IBM today unveiled a standalone implementation of the machine learning technology powering Watson that will enable organizations to adapt its capabilities for their specific requirements. The IBM Machine Learning platform aims to reduce the amount of effort it takes to develop, train and deploy a custom analytics model.

“We are telling clients that you can get the power of machine learning across any type of data, whether its data in a warehouse, a database, unstructured content, email you name it, we are bringing machine learning everywhere,” Rob Thomas, general manager of platform development at IBM Analytics, said in an interview today with theCUBE, SiliconANGLE Media Inc.’s mobile video studio. (* Disclosure below.)

One of the main selling points is a built-in recommendation engine that is designed to help data scientists more easily select algorithms for their projects. The mechanism works by evaluating what records a company wish to process, how fast results are needed and various other operational parameters.

It then compares these details against a library of analytics algorithms to find the one that is most suitable for the task at hand.
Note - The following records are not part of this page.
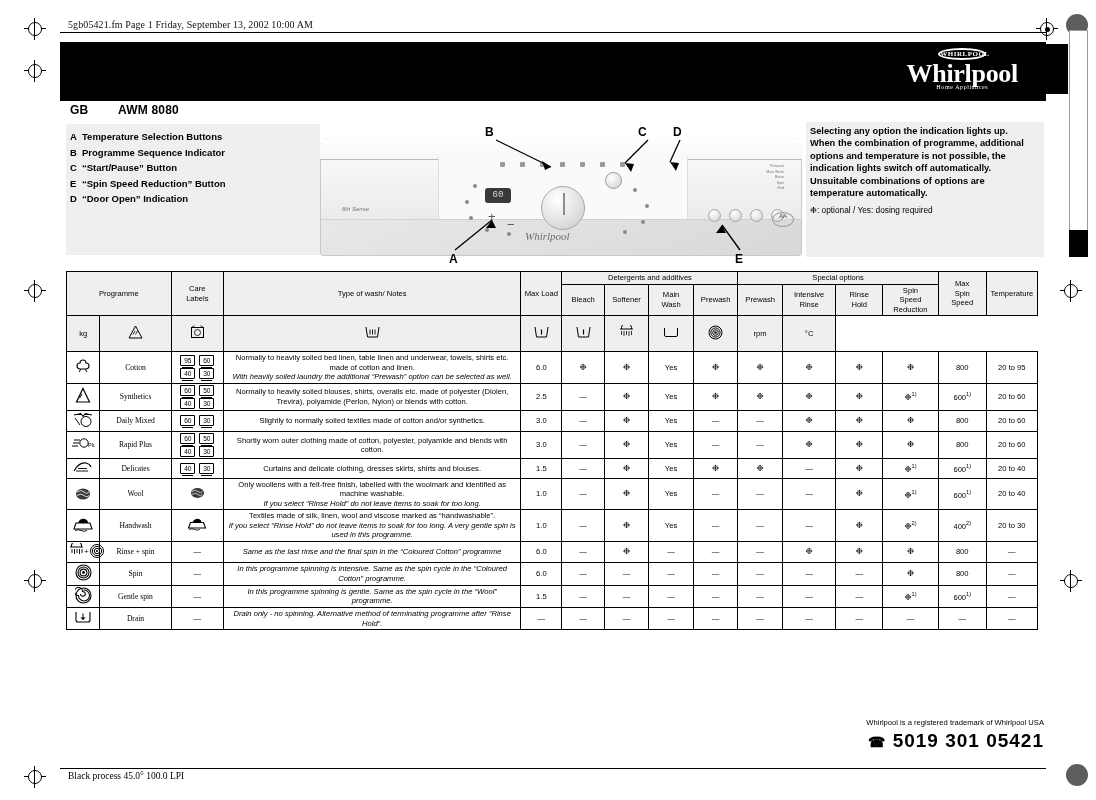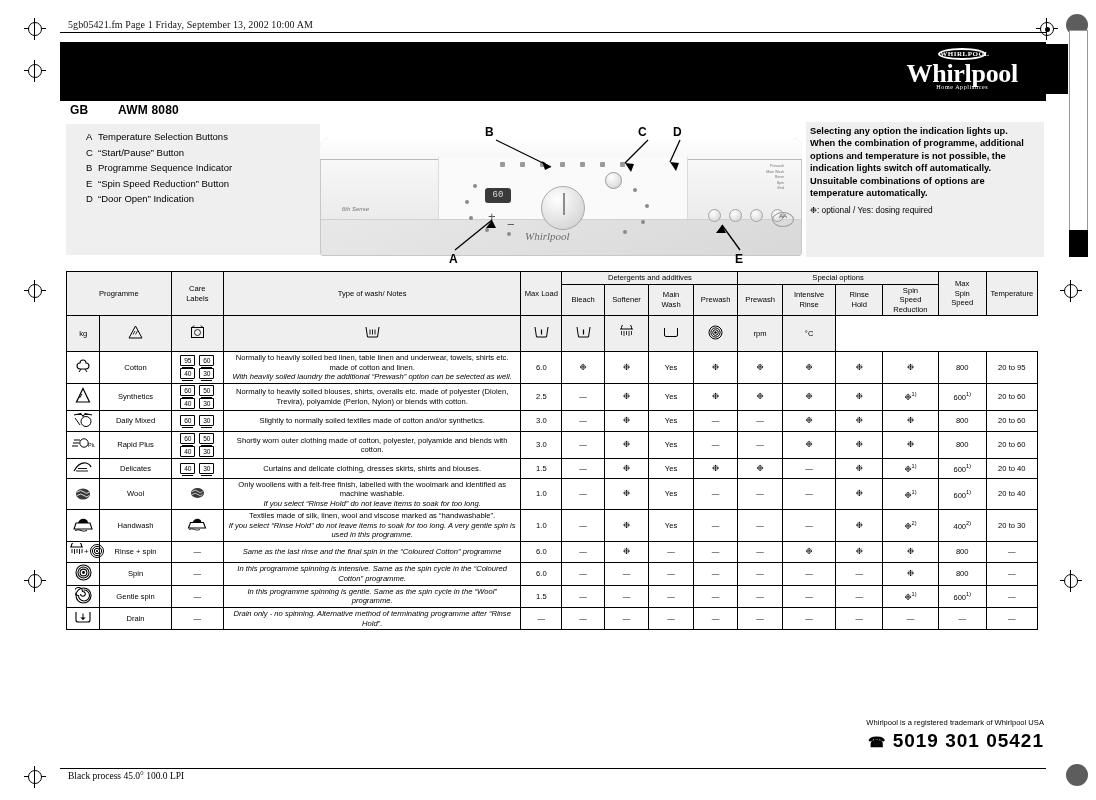"A Temperature Selection Buttons" .legend .row { font-weight: normal -> bold; margin-left: 16px -> none }
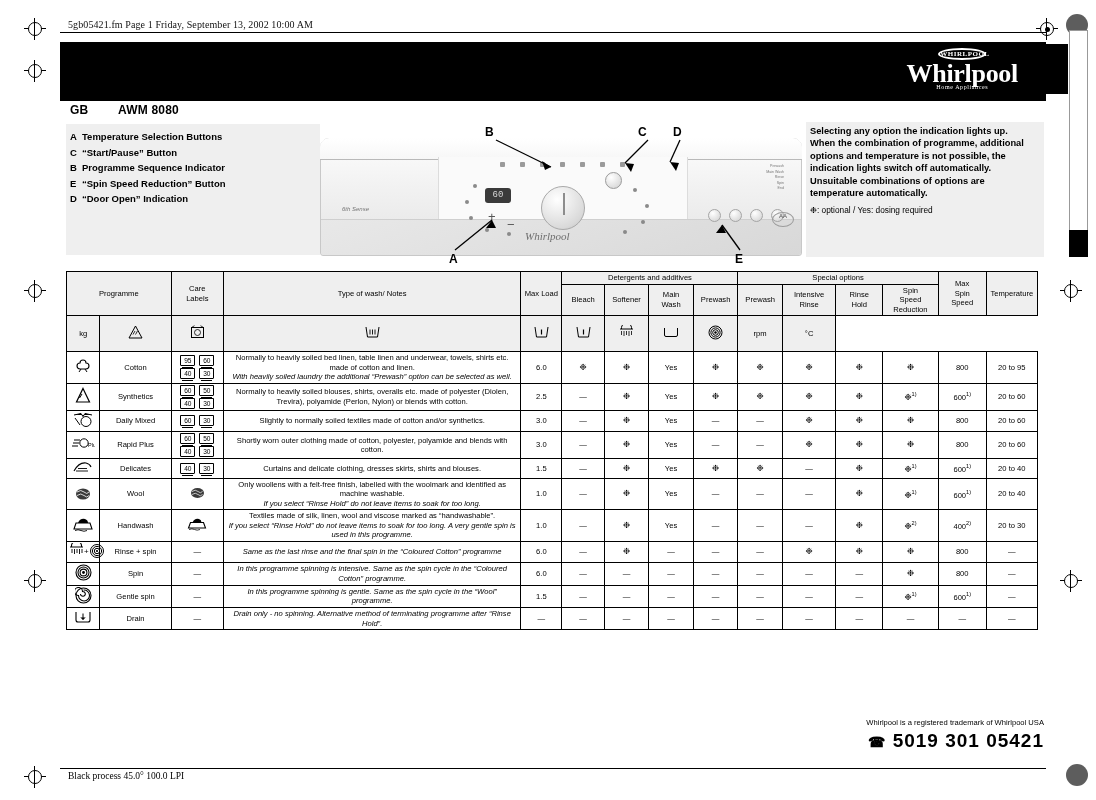"C “Start/Pause” Button" div.row { order: before "B Programme Sequence Indicator" -> after "B Programme Sequence Indicator" }
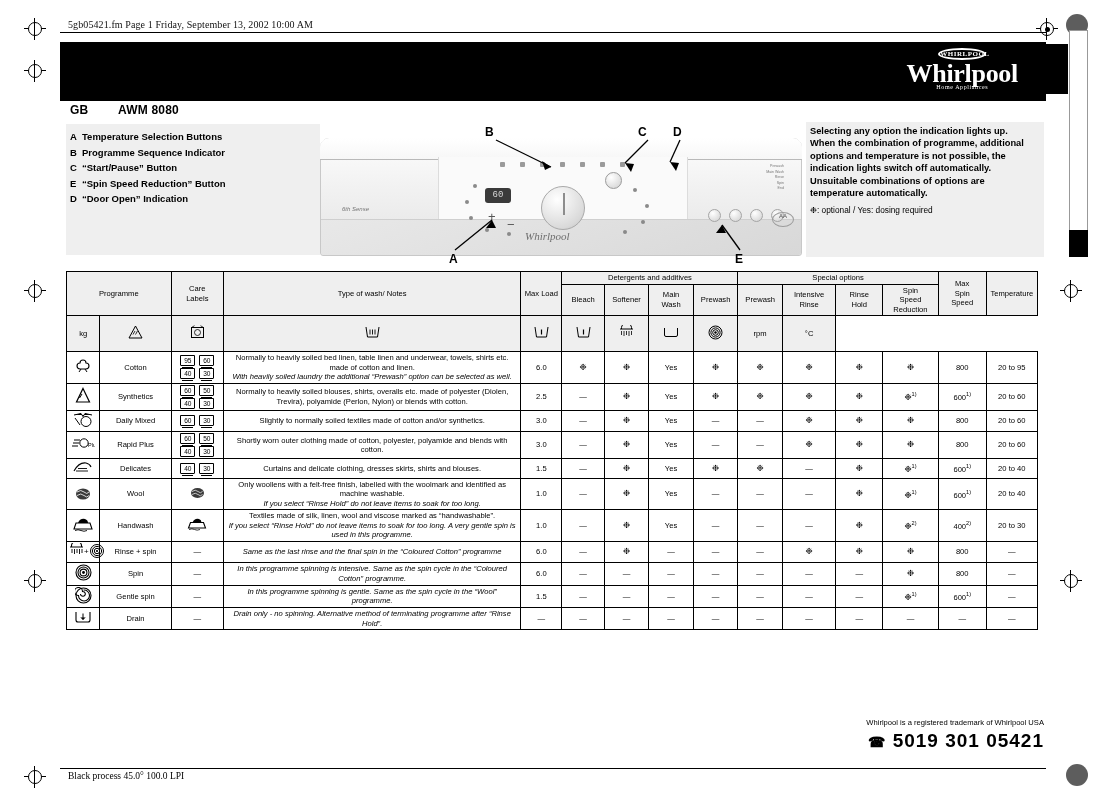"Cotton" td.prog-name { font-family: none -> Liberation Serif, serif }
If it’s not a perfect fit, which can often be the case given the complexity of artificial intelligence projects, IBM Machine Learning enables data scientists to tweak the formula as needed.

The company says that models produced using its platform can be applied in a wide range of applications. IBM Machine Learning works with “any” programming language and supports many of the industry’s most popular AI frameworks, including SparkML, a project that the technology giant is actively supporting. The company among others contributed a tool called SystemML that can help optimize algorithm performance. 

Longtime industry analyst Dave Vellante, co-chief executive of SiliconANGLE Media, said that the new capability extends IBM’s 2015 vision in launching the z13 mainframe computer of bringing transaction and analytic workloads together to keep the mainframe relevant. “The next big challenge is taking this vision to a true hybrid cloud model across other platforms and IBM’s cloud,” he said.

IBM Machine Learning will first become available for the technology giant’s Systems Z mainframes, which are used mainly by companies in regulated industries such as finance and healthcare. Big Blue plans to add support for its POWER server family as well further down the line to make the platform more widely accessible.

The company recently bolstered the lineup by adding a system called the S822LC for High Performance Computing that’s specifically geared towards artificial intelligence workloads. A few months later, Big Blue teamed up with Nvidia Corp. to introduce an algorithm development toolkit optimized to make the most out of the server. Adding IBM Machine Learning into the mix could help make the company’s POWER series even more appealing for organizations that are working on AI projects.

“You need to divide and conquer the machine learning problem where the data scientist can play, the business analyst can play the app developers can play, the data engineers can play, and that’s what we’re enabling,” Thomas said.

(* Disclosure: TheCUBE is a media partner at the conference. Neither IBM nor other sponsors have editorial control over content on theCUBE or SiliconANGLE.)